### [DIRECTIONS]
Every line below that holds the word "Aluminium" must be listed.
○ ○ ○ ○ ○ ○ ○
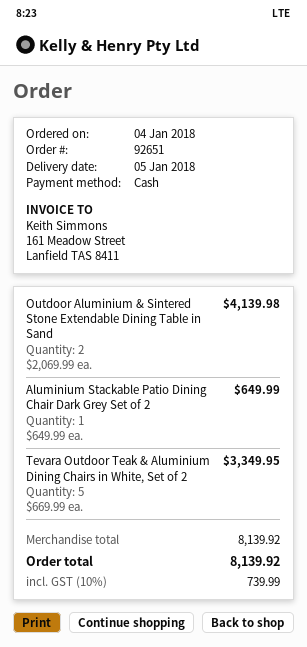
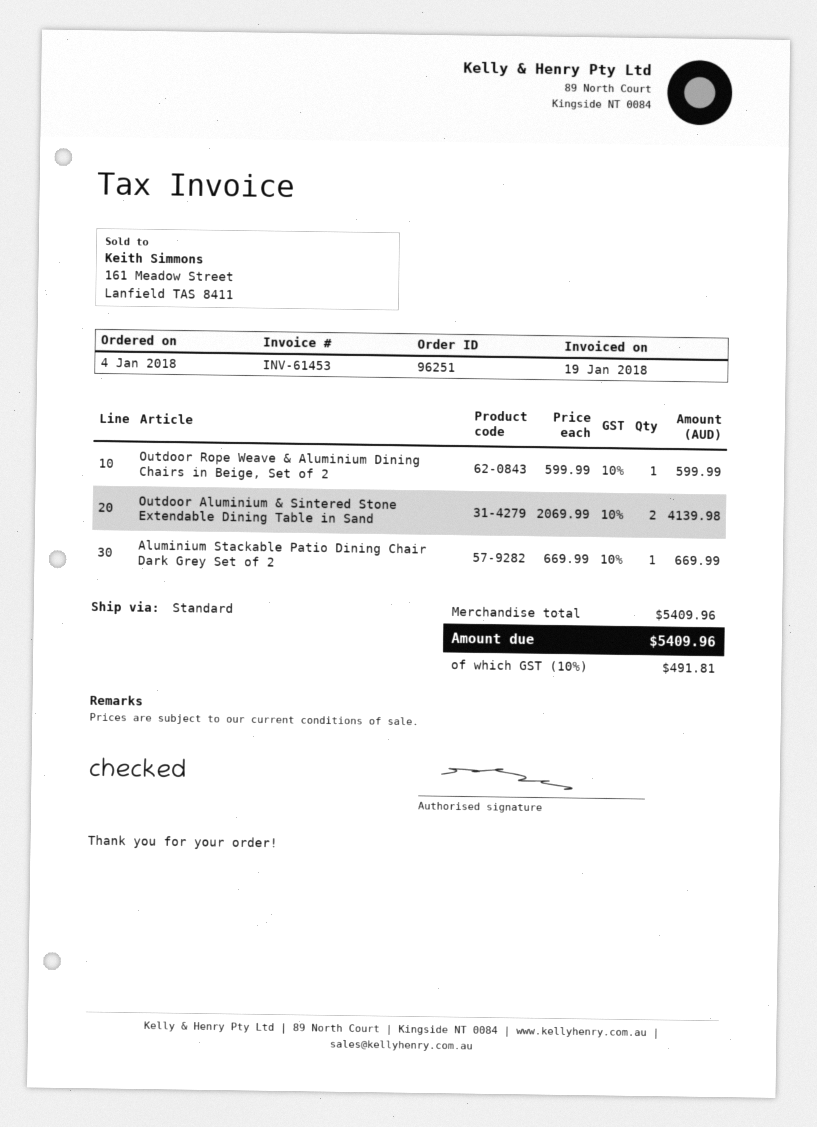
order number: 92651 -> 96251
Aluminium Stackable Patio Dining Chair Dark Grey Set of 2: 1 x 649.99 = 649.99 -> 1 x 669.99 = 669.99
Tevara Outdoor Teak & Aluminium Dining Chairs in White, Set of 2: 5 x 669.99 = 3349.95 -> none
Outdoor Rope Weave & Aluminium Dining Chairs in Beige, Set of 2: none -> 1 x 599.99 = 599.99
subtotal: 8139.92 -> 5409.96
tax: 10% = 739.99 -> 10% = 491.81
total: 8139.92 -> 5409.96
○ ○ ○ ○ ○ ○ ○
### [WRITTEN SOLUTION]
Aluminium Stackable Patio Dining Chair Dark Grey Set of 2: 1 x 649.99 = 649.99 -> 1 x 669.99 = 669.99
Tevara Outdoor Teak & Aluminium Dining Chairs in White, Set of 2: 5 x 669.99 = 3349.95 -> none
Outdoor Rope Weave & Aluminium Dining Chairs in Beige, Set of 2: none -> 1 x 599.99 = 599.99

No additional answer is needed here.